DSF2 Walk Sequencer:

 To add walk sequence information to our data, include the DSF2 Walk Sequencer
transform in the data flow. We can then send our data through presorting software
to qualify for the following walk-sequence discounts:
o Carrier Route
o Walk Sequence
o 90% Residential Saturation
o 75% Total Active Saturation
 DSF2 walk sequencing is often called “pseudo” sequencing because it mimics USPS
walk sequencing.
 Where USPS walk-sequence numbers cover every address, DSF2 walk sequence
processing provides “pseudo” sequence numbers for the addresses only in that
particular file.
 Please go through the article ‘DSF2 Walk Sequencer transform in SAP Data
Services’ to know more details about this transform.

Geocoder:

 The Geocoder transform uses geographic coordinates expressed as latitude and


longitude, addresses, and point-of-interest (POI) data. Using the transform, we can
append addresses, latitude and longitude, census data (US only), and other
information to the data.
 Based on mapped input fields, the Geocoder transform has three modes of geocode
processing:
o Address Geocoding
o Reverse Geocoding
o POI textual search
 Please go through the article ‘Geocoder transform in SAP Data Services’ to know
more details about this transform.

Global Address Cleanse:

 The Global Address Cleanse transform identifies, parses, validates, and corrects
global address data, such as primary number, primary name, primary type,
directional, secondary identifier, secondary number, locality, region and postcode.
 Note:The Global Address Cleanse transform does not support CASS certification or
produce a USPS Form 3553. If you want to certify your U.S. address data, you must
use the USA Regulatory Address Cleanse transform, which supports CASS.
 If we perform both address cleansing and data cleansing, the Global Address Cleanse
transform typically comes before the Data Cleanse transform in the data flow.
 Please go through the article ‘Global Address Cleanse transform in SAP Data
Services’ to know more details about this transform.

Global Suggestion List:

 The Global Suggestion List transform query addresses with minimal data, and it can
offer suggestions for possible matches. It is a beneficial research tool for managing
unassigned addresses from a batch process.
 Global Suggestion List functionality is designed to be integrated into our own custom
applications via the Web Service.
 The Global Suggestion List transform requires the two character ISO country code on
input. Therefore, we may want to place a transform, such as the Country ID
transform, that will output the ISO_Country_Code_2Char field before the Global
Suggestion List transform.
 The Global Suggestion List transform is available for use with the Canada, Global
Address, and USA engines.
 Please go through the article ‘Global Suggestion List transform in SAP Data
Services’ to know more details about this transform.

Match:

 The Match transform is responsible for performing matching based on the business
rules we define. The transform then sends matching and unique records on to the
next transform in the data flow.
 For best results, the data in which we are attempting to find matches should be
cleansed. Therefore, we may need to include other Data Quality transforms before
the Match transform.
 Please go through the article ‘Match transform in SAP Data Services’ to know more
details about this transform.

USA Regulatory Address Cleanse:

 The USA Regulatory Address Cleanse transform identifies, parses, validates, and
corrects U. S. address data according to the U.S. Coding Accuracy Support System
(CASS).
 This transform can create the USPS Form 3553 and output many useful codes to our
records. We can also run in a non-certification mode as well as produce suggestion
lists.
 If we perform both data cleansing and matching, the USA Regulatory Address
Cleanse transform typically comes before the Data Cleanse transform and any of the
Match transforms in the data flow.
 SAP recommends using a sample job or data flow that is set up according to best
practices for a specific use case.
 Please go through the article ‘USA Regulatory Address Cleanse transform in SAP Data
Services’ to know more details about this transform.

User Defined:

 The User-Defined transform provides us with custom processing in a data flow using
full Python scripting language.
 The applications for the User-Defined transform are nearly limitless.

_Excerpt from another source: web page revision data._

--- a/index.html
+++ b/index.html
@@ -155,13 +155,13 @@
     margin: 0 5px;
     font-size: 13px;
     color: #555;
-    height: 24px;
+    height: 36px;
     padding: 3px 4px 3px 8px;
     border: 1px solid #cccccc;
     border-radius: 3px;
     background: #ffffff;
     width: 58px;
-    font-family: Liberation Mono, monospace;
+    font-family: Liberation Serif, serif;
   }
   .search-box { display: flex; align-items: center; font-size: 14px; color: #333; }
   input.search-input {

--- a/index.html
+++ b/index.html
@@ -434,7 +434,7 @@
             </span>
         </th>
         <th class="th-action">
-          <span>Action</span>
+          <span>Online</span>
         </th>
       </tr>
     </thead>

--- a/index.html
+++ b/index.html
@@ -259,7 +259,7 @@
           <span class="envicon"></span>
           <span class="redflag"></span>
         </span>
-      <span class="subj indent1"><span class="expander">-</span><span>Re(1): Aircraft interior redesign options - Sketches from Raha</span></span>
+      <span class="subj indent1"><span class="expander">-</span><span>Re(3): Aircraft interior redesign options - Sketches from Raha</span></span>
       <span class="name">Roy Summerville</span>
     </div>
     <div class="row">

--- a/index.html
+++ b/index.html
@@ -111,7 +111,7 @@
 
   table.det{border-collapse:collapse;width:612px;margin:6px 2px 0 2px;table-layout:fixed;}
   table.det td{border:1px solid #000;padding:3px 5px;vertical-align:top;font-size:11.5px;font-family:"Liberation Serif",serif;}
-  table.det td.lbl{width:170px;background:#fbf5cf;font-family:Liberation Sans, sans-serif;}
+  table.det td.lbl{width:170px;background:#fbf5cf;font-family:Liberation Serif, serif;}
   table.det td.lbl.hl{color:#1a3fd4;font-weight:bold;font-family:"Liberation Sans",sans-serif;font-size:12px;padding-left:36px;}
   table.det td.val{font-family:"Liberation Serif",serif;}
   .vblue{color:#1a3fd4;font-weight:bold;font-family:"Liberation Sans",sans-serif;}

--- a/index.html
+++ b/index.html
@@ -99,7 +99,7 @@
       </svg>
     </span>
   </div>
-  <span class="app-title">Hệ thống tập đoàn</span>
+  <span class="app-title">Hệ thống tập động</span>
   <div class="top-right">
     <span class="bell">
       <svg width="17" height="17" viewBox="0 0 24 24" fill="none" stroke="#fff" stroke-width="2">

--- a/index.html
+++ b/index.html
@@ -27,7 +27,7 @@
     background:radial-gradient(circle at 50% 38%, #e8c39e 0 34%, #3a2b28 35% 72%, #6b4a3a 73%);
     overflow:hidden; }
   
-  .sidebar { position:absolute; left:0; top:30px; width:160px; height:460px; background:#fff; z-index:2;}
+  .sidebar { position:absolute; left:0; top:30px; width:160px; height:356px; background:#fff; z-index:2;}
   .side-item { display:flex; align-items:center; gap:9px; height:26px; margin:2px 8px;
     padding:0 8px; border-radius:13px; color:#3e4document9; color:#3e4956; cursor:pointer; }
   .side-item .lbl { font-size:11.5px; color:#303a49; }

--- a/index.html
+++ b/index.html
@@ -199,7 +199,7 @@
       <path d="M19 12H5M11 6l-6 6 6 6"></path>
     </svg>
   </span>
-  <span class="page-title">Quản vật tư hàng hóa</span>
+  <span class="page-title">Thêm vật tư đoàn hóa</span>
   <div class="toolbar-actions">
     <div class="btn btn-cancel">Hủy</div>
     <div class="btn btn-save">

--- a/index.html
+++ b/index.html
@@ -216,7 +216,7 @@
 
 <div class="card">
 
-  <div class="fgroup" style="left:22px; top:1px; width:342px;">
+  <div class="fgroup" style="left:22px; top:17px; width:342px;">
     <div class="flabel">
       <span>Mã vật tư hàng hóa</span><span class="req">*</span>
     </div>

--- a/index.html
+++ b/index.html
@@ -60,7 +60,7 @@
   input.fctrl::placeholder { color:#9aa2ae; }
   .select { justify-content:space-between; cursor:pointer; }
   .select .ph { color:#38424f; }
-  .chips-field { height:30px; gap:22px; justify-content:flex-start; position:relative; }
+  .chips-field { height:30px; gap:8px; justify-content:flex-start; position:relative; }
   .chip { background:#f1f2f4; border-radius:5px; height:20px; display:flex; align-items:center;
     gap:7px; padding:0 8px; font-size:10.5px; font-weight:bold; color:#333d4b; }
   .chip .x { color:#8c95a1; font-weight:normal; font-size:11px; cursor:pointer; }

It can do just
about anything that we can write Python code to do.
 We can use the User-Defined transform to generate new records, populate a field
with a specific value, create a file, connect to a website, or send an email, just to
name a few possibilities.
 We can place this transform anywhere in our data flow. If we have created our own
transform, then the only restrictions about where it can be located in the data flow
are those which we place on it.
 Although the User-Defined transform is quite flexible and powerful, we will find that
many of the tasks we want to perform can be accomplished with the Query
transform.
 The Query transform is generally more scalable and faster, and uses less memory
than User-Defined transforms.
 Please go through the article ‘User Defined transform in SAP Data Services’ to know
more details about this transform.

The below image shows the pictorial representation of all the transforms available as part of
Data Quality category.
SAP Data Services Transforms

3. Platform Transforms:

The list of Platform transforms present are:

 Case
 Data_Mask
 Map_Operation
 Merge
 Query
 Row_Generation
 SQL
 Validation

Lets look into the detailed description of each of the transforms present under Platform
category.

Case:

 This transform specifies multiple paths in a single transform (different rows are
processed in different ways).
 The Case transform simplifies branch logic in data flows by consolidating case or
decision making logic in one transform. Paths are defined in an expression table.
 Please go through the article ‘Case transform in SAP Data Services’ to know more
details about this transform.

Data_Mask:

 The Data Mask transform enables us to protect personally identifiable information in


our data.
 Personal information includes data such as credit card numbers, salary information,
birth dates, personal identification numbers, or bank account numbers.
 We may want to use data masking to support security and privacy policies, and to
protect our customer or employee information from possible theft or exploitation.
 Please go through the article ‘Data Mask transform in SAP Data Services’ to know
more details about this transform.
Map Operation:

 This transform modifies data based on mapping expressions and current operation
codes. The operation codes can be converted between data manipulation operations.
 Writing map expressions per column and per row type (INSERT/UPDATE/DELETE)
allows us to perform:
o Change the value of data for a column.
o Execute different expressions on a column, based on its input row type.
o Use the before_image function to access the before image value of an
UPDATE row.
 Please go through the article ‘Map Operation transform in SAP Data Services’ to
know more details about this transform.

Merge:

 This transform combines incoming data sets, producing a single output data set with
the same schema as the input data sets.
 Please go through the article ‘Merge transform in SAP Data Services’ to know more
details about this transform.

Query:

 The Query transform retrieves a data set that satisfies conditions that we specify.
 A Query transform is similar to a SQL SELECT statement.
 Please go through the article ‘Query transform in SAP Data Services’ to know more
details about this transform.

Row generation:

 This transform produces a data set with a single column.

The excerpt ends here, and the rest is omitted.